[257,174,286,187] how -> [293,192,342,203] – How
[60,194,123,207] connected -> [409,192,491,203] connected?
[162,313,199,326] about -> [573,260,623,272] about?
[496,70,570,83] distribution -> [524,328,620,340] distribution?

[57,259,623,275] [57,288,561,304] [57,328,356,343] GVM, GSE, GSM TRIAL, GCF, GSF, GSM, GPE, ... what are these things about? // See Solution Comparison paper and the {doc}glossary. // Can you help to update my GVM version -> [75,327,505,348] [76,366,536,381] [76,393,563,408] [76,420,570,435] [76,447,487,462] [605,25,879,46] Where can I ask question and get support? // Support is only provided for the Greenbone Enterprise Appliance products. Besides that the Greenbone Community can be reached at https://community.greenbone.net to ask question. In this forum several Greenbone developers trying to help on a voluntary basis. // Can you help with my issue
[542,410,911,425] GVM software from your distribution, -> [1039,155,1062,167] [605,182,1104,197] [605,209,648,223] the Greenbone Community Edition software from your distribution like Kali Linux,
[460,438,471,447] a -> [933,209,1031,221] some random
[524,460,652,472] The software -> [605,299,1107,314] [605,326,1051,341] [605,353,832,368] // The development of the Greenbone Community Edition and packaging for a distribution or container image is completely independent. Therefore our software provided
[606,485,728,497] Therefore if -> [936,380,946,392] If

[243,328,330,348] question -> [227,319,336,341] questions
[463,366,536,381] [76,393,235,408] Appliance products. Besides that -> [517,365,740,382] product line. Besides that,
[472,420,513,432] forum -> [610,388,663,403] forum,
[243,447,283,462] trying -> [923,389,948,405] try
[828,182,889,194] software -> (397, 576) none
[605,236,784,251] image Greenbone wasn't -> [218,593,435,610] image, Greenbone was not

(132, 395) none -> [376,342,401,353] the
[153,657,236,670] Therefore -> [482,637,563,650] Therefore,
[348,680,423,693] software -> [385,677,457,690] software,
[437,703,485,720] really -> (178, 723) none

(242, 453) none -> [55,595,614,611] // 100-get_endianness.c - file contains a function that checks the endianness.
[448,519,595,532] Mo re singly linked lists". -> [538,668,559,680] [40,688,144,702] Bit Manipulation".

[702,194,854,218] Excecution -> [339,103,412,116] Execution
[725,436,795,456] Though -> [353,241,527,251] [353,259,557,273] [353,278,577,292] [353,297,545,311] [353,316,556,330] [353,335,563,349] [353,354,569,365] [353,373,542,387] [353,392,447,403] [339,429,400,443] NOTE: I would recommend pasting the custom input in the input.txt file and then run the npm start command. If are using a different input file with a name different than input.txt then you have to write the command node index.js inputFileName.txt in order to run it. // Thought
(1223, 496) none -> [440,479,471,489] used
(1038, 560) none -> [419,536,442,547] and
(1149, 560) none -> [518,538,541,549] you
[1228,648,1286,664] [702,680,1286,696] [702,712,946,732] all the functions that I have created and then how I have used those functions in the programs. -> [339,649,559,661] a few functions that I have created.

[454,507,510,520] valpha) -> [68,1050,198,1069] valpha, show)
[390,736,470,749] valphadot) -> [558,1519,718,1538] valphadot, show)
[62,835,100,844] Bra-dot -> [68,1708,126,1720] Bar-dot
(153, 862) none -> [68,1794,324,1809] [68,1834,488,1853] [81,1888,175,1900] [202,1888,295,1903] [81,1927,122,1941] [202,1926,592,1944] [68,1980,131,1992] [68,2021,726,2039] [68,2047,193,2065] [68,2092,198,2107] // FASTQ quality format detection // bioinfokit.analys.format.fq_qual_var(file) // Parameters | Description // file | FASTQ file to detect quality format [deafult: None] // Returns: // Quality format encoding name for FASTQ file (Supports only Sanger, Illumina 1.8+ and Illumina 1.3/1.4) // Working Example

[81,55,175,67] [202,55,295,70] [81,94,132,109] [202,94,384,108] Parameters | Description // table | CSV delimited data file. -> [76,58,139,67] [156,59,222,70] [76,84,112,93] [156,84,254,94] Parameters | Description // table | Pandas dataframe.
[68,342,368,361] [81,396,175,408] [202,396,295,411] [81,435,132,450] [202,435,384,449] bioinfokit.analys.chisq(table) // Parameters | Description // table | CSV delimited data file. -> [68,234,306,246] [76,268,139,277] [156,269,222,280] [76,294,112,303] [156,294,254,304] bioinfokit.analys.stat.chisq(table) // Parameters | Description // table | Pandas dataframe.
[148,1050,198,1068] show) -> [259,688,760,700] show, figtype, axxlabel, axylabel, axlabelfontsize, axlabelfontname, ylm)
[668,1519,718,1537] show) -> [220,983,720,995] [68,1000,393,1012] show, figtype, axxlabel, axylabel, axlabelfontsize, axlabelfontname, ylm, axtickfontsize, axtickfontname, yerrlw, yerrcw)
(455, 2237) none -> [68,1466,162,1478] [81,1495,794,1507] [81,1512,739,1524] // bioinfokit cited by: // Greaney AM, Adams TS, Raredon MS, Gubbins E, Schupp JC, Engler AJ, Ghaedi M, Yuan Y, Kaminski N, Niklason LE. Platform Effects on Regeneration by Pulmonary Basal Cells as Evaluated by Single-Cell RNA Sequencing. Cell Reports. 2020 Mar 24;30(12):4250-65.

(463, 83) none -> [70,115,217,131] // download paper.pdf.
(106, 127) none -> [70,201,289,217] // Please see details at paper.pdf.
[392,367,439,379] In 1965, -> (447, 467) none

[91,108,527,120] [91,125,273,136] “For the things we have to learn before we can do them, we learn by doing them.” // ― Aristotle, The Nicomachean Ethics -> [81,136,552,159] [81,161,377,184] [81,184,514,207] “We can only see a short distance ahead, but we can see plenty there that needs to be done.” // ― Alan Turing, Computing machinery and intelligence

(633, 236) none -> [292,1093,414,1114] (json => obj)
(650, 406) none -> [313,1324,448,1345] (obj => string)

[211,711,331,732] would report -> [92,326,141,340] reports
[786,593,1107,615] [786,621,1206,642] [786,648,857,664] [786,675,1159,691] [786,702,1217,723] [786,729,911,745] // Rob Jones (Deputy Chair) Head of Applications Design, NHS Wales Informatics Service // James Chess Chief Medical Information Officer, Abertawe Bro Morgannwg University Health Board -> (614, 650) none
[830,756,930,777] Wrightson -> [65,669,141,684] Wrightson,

◇ ◇ ◇ ◇

→ **WHAT YOU WILL DO**:
Each line in the records above must be returned exactly as it stands.

→ **ANSWER TO THE PROBLEM**:
[257,174,286,187] how -> [293,192,342,203] – How
[60,194,123,207] connected -> [409,192,491,203] connected?
[162,313,199,326] about -> [573,260,623,272] about?
[496,70,570,83] distribution -> [524,328,620,340] distribution?

[57,259,623,275] [57,288,561,304] [57,328,356,343] GVM, GSE, GSM TRIAL, GCF, GSF, GSM, GPE, ... what are these things about? // See Solution Comparison paper and the {doc}glossary. // Can you help to update my GVM version -> [75,327,505,348] [76,366,536,381] [76,393,563,408] [76,420,570,435] [76,447,487,462] [605,25,879,46] Where can I ask question and get support? // Support is only provided for the Greenbone Enterprise Appliance products. Besides that the Greenbone Community can be reached at https://community.greenbone.net to ask question. In this forum several Greenbone developers trying to help on a voluntary basis. // Can you help with my issue
[542,410,911,425] GVM software from your distribution, -> [1039,155,1062,167] [605,182,1104,197] [605,209,648,223] the Greenbone Community Edition software from your distribution like Kali Linux,
[460,438,471,447] a -> [933,209,1031,221] some random
[524,460,652,472] The software -> [605,299,1107,314] [605,326,1051,341] [605,353,832,368] // The development of the Greenbone Community Edition and packaging for a distribution or container image is completely independent. Therefore our software provided
[606,485,728,497] Therefore if -> [936,380,946,392] If

[243,328,330,348] question -> [227,319,336,341] questions
[463,366,536,381] [76,393,235,408] Appliance products. Besides that -> [517,365,740,382] product line. Besides that,
[472,420,513,432] forum -> [610,388,663,403] forum,
[243,447,283,462] trying -> [923,389,948,405] try
[828,182,889,194] software -> (397, 576) none
[605,236,784,251] image Greenbone wasn't -> [218,593,435,610] image, Greenbone was not

(132, 395) none -> [376,342,401,353] the
[153,657,236,670] Therefore -> [482,637,563,650] Therefore,
[348,680,423,693] software -> [385,677,457,690] software,
[437,703,485,720] really -> (178, 723) none

(242, 453) none -> [55,595,614,611] // 100-get_endianness.c - file contains a function that checks the endianness.
[448,519,595,532] Mo re singly linked lists". -> [538,668,559,680] [40,688,144,702] Bit Manipulation".

[702,194,854,218] Excecution -> [339,103,412,116] Execution
[725,436,795,456] Though -> [353,241,527,251] [353,259,557,273] [353,278,577,292] [353,297,545,311] [353,316,556,330] [353,335,563,349] [353,354,569,365] [353,373,542,387] [353,392,447,403] [339,429,400,443] NOTE: I would recommend pasting the custom input in the input.txt file and then run the npm start command. If are using a different input file with a name different than input.txt then you have to write the command node index.js inputFileName.txt in order to run it. // Thought
(1223, 496) none -> [440,479,471,489] used
(1038, 560) none -> [419,536,442,547] and
(1149, 560) none -> [518,538,541,549] you
[1228,648,1286,664] [702,680,1286,696] [702,712,946,732] all the functions that I have created and then how I have used those functions in the programs. -> [339,649,559,661] a few functions that I have created.

[454,507,510,520] valpha) -> [68,1050,198,1069] valpha, show)
[390,736,470,749] valphadot) -> [558,1519,718,1538] valphadot, show)
[62,835,100,844] Bra-dot -> [68,1708,126,1720] Bar-dot
(153, 862) none -> [68,1794,324,1809] [68,1834,488,1853] [81,1888,175,1900] [202,1888,295,1903] [81,1927,122,1941] [202,1926,592,1944] [68,1980,131,1992] [68,2021,726,2039] [68,2047,193,2065] [68,2092,198,2107] // FASTQ quality format detection // bioinfokit.analys.format.fq_qual_var(file) // Parameters | Description // file | FASTQ file to detect quality format [deafult: None] // Returns: // Quality format encoding name for FASTQ file (Supports only Sanger, Illumina 1.8+ and Illumina 1.3/1.4) // Working Example

[81,55,175,67] [202,55,295,70] [81,94,132,109] [202,94,384,108] Parameters | Description // table | CSV delimited data file. -> [76,58,139,67] [156,59,222,70] [76,84,112,93] [156,84,254,94] Parameters | Description // table | Pandas dataframe.
[68,342,368,361] [81,396,175,408] [202,396,295,411] [81,435,132,450] [202,435,384,449] bioinfokit.analys.chisq(table) // Parameters | Description // table | CSV delimited data file. -> [68,234,306,246] [76,268,139,277] [156,269,222,280] [76,294,112,303] [156,294,254,304] bioinfokit.analys.stat.chisq(table) // Parameters | Description // table | Pandas dataframe.
[148,1050,198,1068] show) -> [259,688,760,700] show, figtype, axxlabel, axylabel, axlabelfontsize, axlabelfontname, ylm)
[668,1519,718,1537] show) -> [220,983,720,995] [68,1000,393,1012] show, figtype, axxlabel, axylabel, axlabelfontsize, axlabelfontname, ylm, axtickfontsize, axtickfontname, yerrlw, yerrcw)
(455, 2237) none -> [68,1466,162,1478] [81,1495,794,1507] [81,1512,739,1524] // bioinfokit cited by: // Greaney AM, Adams TS, Raredon MS, Gubbins E, Schupp JC, Engler AJ, Ghaedi M, Yuan Y, Kaminski N, Niklason LE. Platform Effects on Regeneration by Pulmonary Basal Cells as Evaluated by Single-Cell RNA Sequencing. Cell Reports. 2020 Mar 24;30(12):4250-65.

(463, 83) none -> [70,115,217,131] // download paper.pdf.
(106, 127) none -> [70,201,289,217] // Please see details at paper.pdf.
[392,367,439,379] In 1965, -> (447, 467) none

[91,108,527,120] [91,125,273,136] “For the things we have to learn before we can do them, we learn by doing them.” // ― Aristotle, The Nicomachean Ethics -> [81,136,552,159] [81,161,377,184] [81,184,514,207] “We can only see a short distance ahead, but we can see plenty there that needs to be done.” // ― Alan Turing, Computing machinery and intelligence

(633, 236) none -> [292,1093,414,1114] (json => obj)
(650, 406) none -> [313,1324,448,1345] (obj => string)

[211,711,331,732] would report -> [92,326,141,340] reports
[786,593,1107,615] [786,621,1206,642] [786,648,857,664] [786,675,1159,691] [786,702,1217,723] [786,729,911,745] // Rob Jones (Deputy Chair) Head of Applications Design, NHS Wales Informatics Service // James Chess Chief Medical Information Officer, Abertawe Bro Morgannwg University Health Board -> (614, 650) none
[830,756,930,777] Wrightson -> [65,669,141,684] Wrightson,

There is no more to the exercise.